In this year of remote work and canceled vacation plans, the most engrossing virtual trip I’ve embarked on transported me to a Mormon kingdom on a Lake Michigan island during our nation’s antebellum era.
And it’s an outstandingly entertaining excursion.
The King of Confidence, by Miles Harvey, recounts the true but little-known story of James Strang, a young attorney from upstate New York who appeared in frontier Wisconsin in 1843 and later declared himself the spiritual successor to Joseph Smith, the founder of Mormonism and the Latter-day Saint movement. Smith was murdered by an angry mob in Nauvoo, Illinois, in 1844.
While most of the early Latter-day Saints went west with Brigham Young to establish their new settlement near Great Salt Lake in Utah, a breakaway group was drawn to Strang. He convinced hundreds of converts to move with him to Beaver Island in Lake Michigan, where he had himself crowned “King of Earth and Heaven.” (The royal throne was constructed of boards, upholstered with painted cloth and stuffed with tree moss, and Strang’s crown was made of paper.)
Woven into his life story are the Erie Canal, polygamous Mormons, Great Lakes pirates, abolitionists, President Millard Fillmore, horse thieves and an efficient, young private secretary who wasn’t quite what he appeared to be.
Although a tale of a different time, Strang’s adventures have parallels today. He adeptly used the media to craft an image of himself and his movement. His exploits were covered extensively in local newspapers — and those stories were reprinted and embellished in other newspapers across the country.
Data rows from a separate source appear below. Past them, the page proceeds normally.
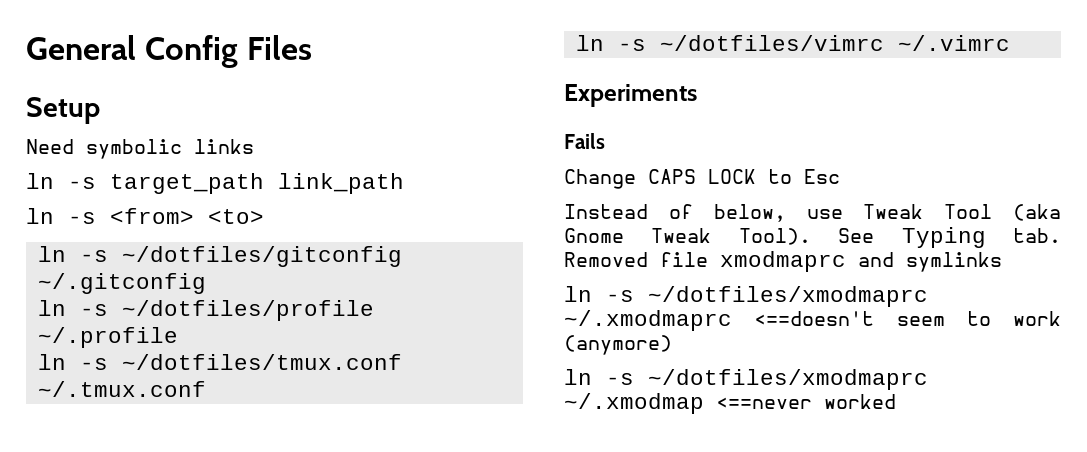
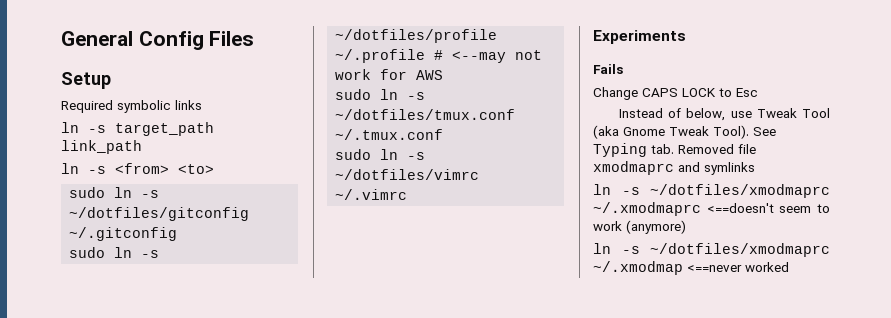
- Need symbolic links
+ Required symbolic links
- ln -s ~/dotfiles/gitconfig ~/.gitconfig
+ sudo ln -s ~/dotfiles/gitconfig ~/.gitconfig
- ln -s ~/dotfiles/profile ~/.profile
- ln -s ~/dotfiles/tmux.conf ~/.tmux.conf
+ sudo ln -s ~/dotfiles/profile ~/.profile # <--may not work for AWS
+ sudo ln -s ~/dotfiles/tmux.conf ~/.tmux.conf
- ln -s ~/dotfiles/vimrc ~/.vimrc
+ sudo ln -s ~/dotfiles/vimrc ~/.vimrc

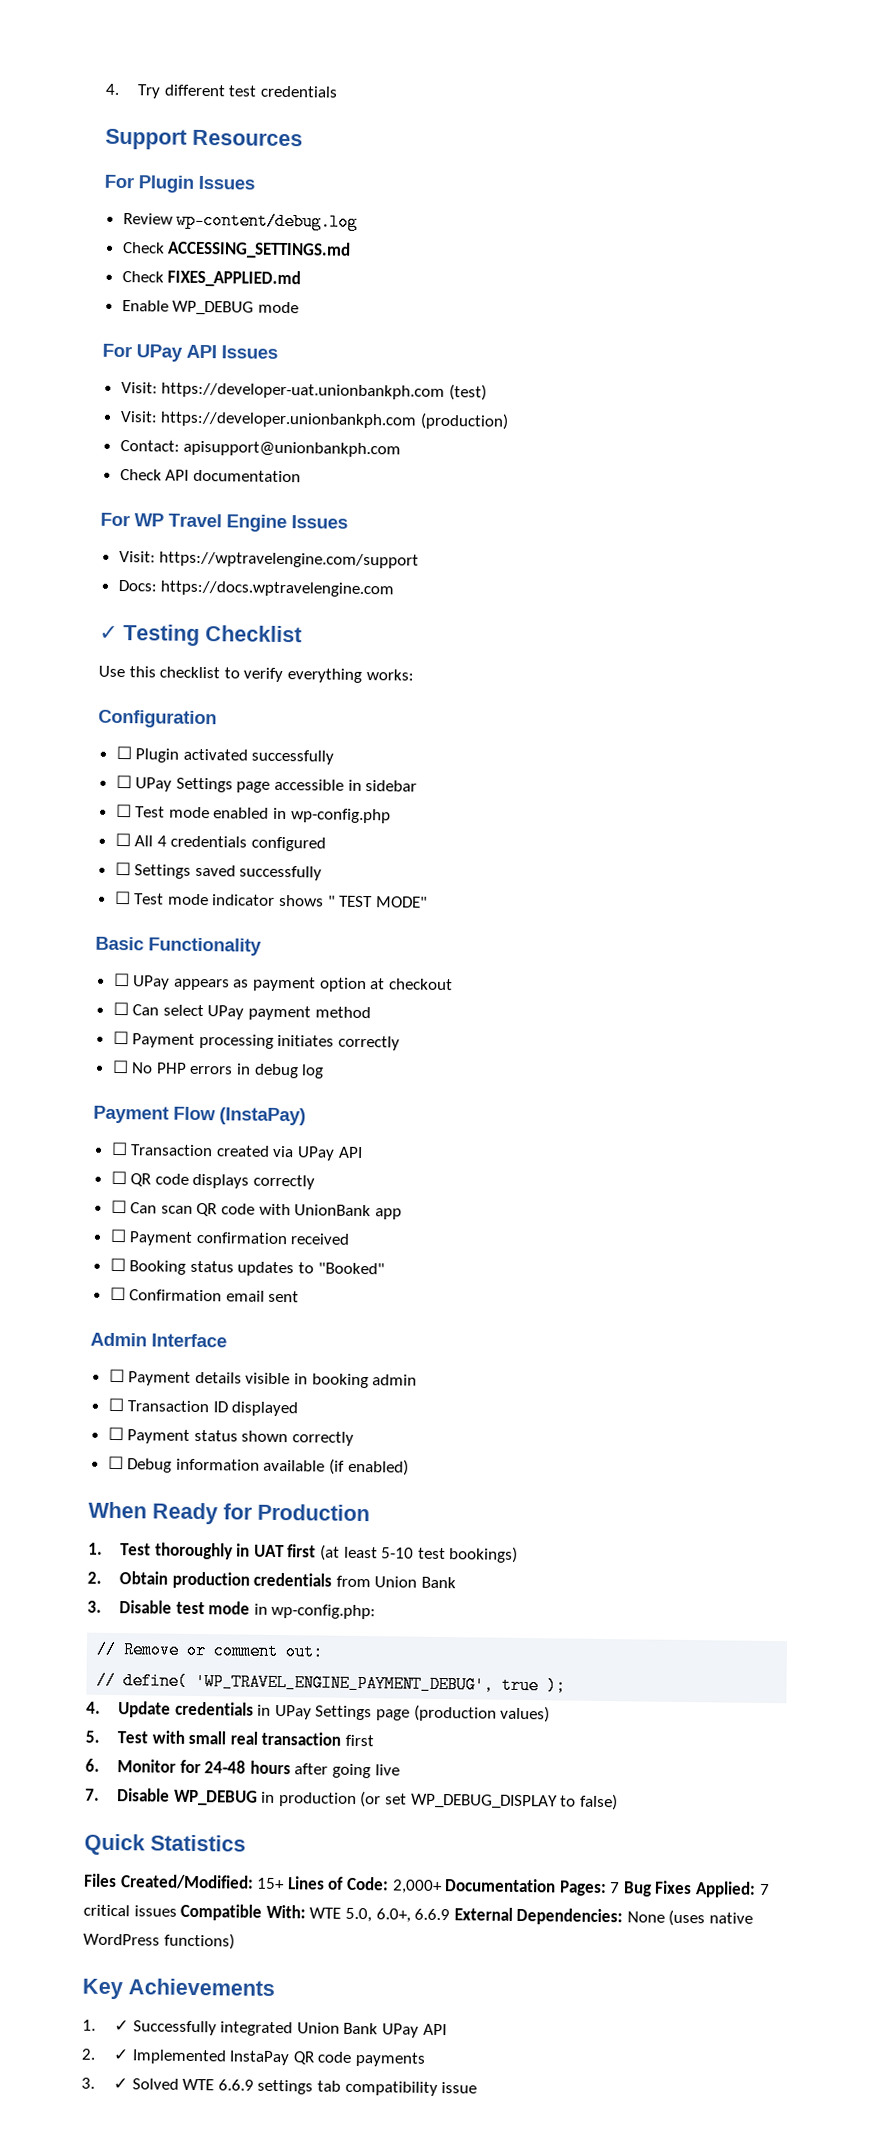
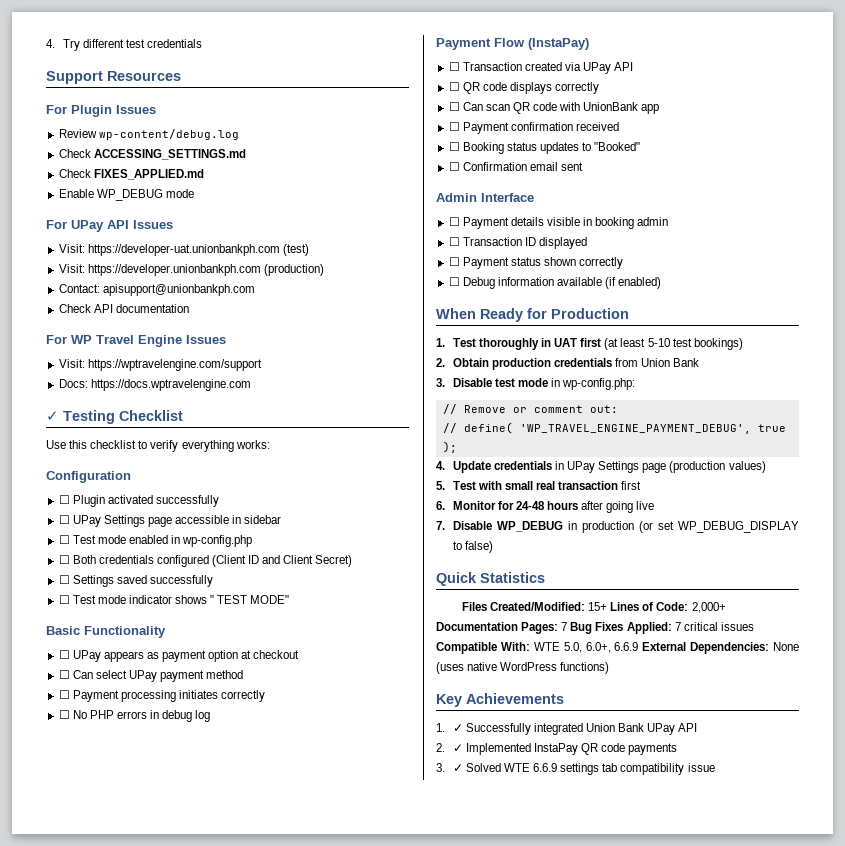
- ☐ All 4 credentials configured
+ ☐ Both credentials configured (Client ID and Client Secret)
“Like P.T. Barnum, Strang had discovered that there was no such thing as bad publicity, that once a story was reprinted enough times, it took on a life of its own — one which an astute manipulator of media could constantly find new ways to exploit,” writes Harvey, a professor of English at DePaul University in Chicago.
That rings true today, in the era of misleading or fictional claims that are regularly believed and amplified on cable news and social media. QAnon, anyone?
The United States was fertile ground for utopian communities in the 19th century. Seeking a sense of belonging, people were drawn to such settlements, often contributing their labor and all their worldly possessions in the hope of success.
The nation’s history is replete with examples of shady characters reinventing themselves. That was true of the King of Earth and Heaven. In 1851, the federal government sent a U.S. Navy warship to the island to arrest Strang on charges including illegal logging and obstructing the mail. Two years later, he was an elected and respected member of the Michigan House of Representatives.
Harvey adroitly places King James in the context of his times, even tracking down an 1849 use of the phrase “confidence man” in The New York Herald to describe what had become a ubiquitous part of American culture.
Such characters drew a steady stream of appellations, including charlatan, trickster, humbug and flim-flam man. Anyone who’s read the entertaining exploits of the Duke and the King in The Adventures of Huckleberry Finn will recognize the type.
“Seer, swindler, idealist, impostor, saint, thief, genius, clown — at one time or another all described James Jesse Strang, a true American original,” Harvey writes.
There’s nothing new under the sun. We fool ourselves by assuming we’re too modern or educated to be drawn into such schemes. Every age will have its James Strang-like figures who will attract devoted followers in search of a sense of belonging.
Margaret Fosmoe is an associate editor of this magazine.